Golpes de luz, de Ledicia Costas. A la abuela gallega que vive en una aldea y guarda el martillo de Thor en el mandilón, no la vas a olvidar. Risas aseguradas, aunque en paralelo con algo mucho más serio, el narcotráfico. De este tengo reseña más detallada aquí.
El abuelo que saltó por la ventana y se largó, de Jonas Jonasson. ¡Cuánto me reí con esta historia! Ya sólo con decidir en su cumpleaños número 100 que se piraba de la resi, me ganó. Fue como pensar “¿aquí voy a estar yo esperando la muerte? Vamos, hombre”. Y da comienzo una aventura que seguro que merecía el viejo y el mundo. Da un repaso al siglo XX que engancha. La peli, por favor, carcajadas sin remedio. Este no sale en la foto porque lo doné a la biblioteca de pacientes de un Hospital. Acabó en manos de una amiga, curiosamente, pero eso también es otra historia.
El señor Ibrahim y las flores del Corán, de Eric-Emmanuel Schmitt. Magnífico. Y la peli también. El mundo podría ser mejor si la empatía se extendiera y las religiones fueran vistas desde otro ángulo.
Oscar y Mamie-Rose, del mismo autor anterior. La vida en la última etapa de la leucemia infantil no curada. Te vas a enamorar de ambos, niño y señora.
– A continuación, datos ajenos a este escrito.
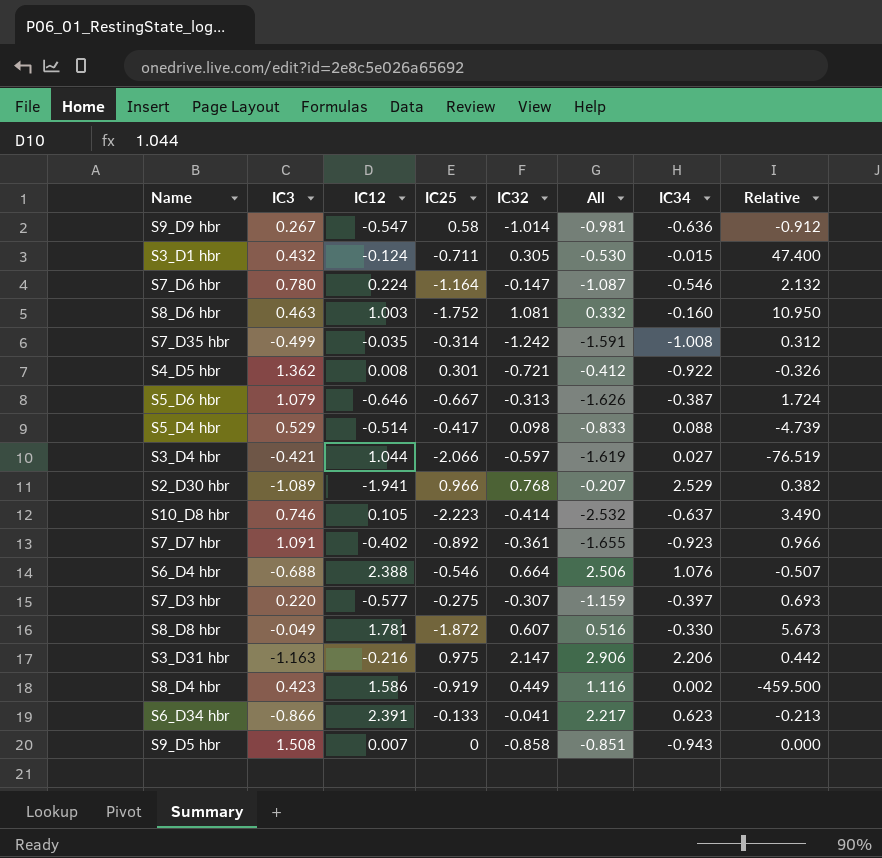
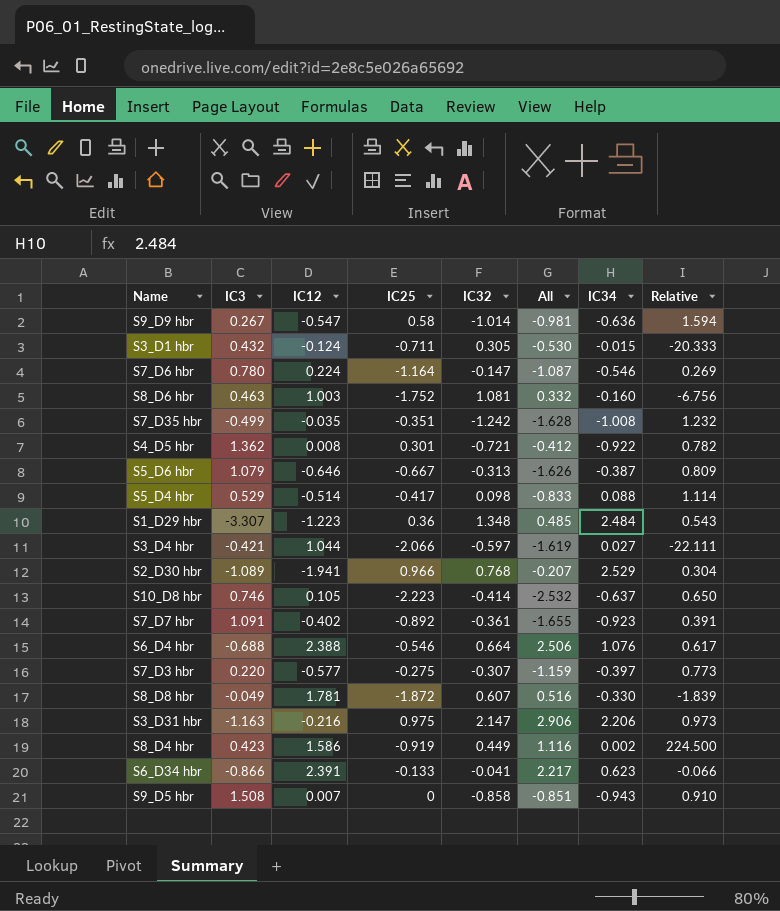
column Relative | formula: [IC25] / [IC34] -> [IC32] / [IC34]
S7_D35 hbr | IC25: -0.314 -> -0.351
S7_D35 hbr | All: -1.591 -> -1.628
row S1_D29 hbr: none -> -3.307 | -1.223 | 0.36 | 1.348 | 0.485 | 2.484 | 0.543

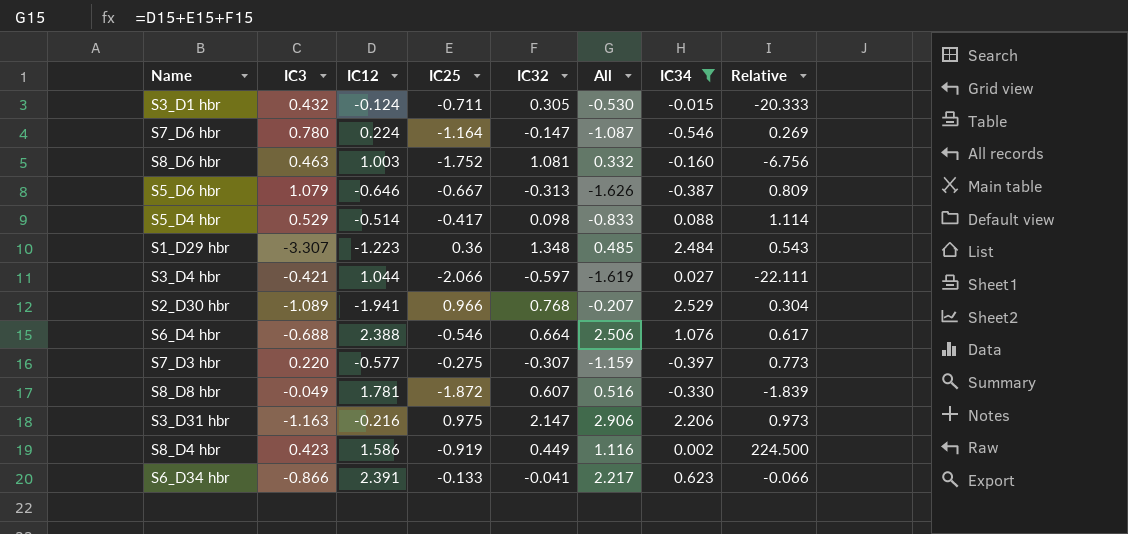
filter: none -> IC34 >= -0.546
De estos dos últimos hice una reseña hace tiempo. La tienes aquí. Son dos libros cortísimos, de una serie de tres, la trilogía de lo invisible. Me la recomendó un señor mayor que no pudo hacerse viejo y que recuerdo casi todos los días por uno u otro motivo.
Mucho me enrollo, bueno, otro día te cuento una anécdota maravillosa que tengo con El amor en los tiempos del cólera, de Gabriel García Márquez, que también va de viejos y también me lo leí, pero fue en otra vida y no recuerdo ni una sola línea. Pido perdón por el pecado.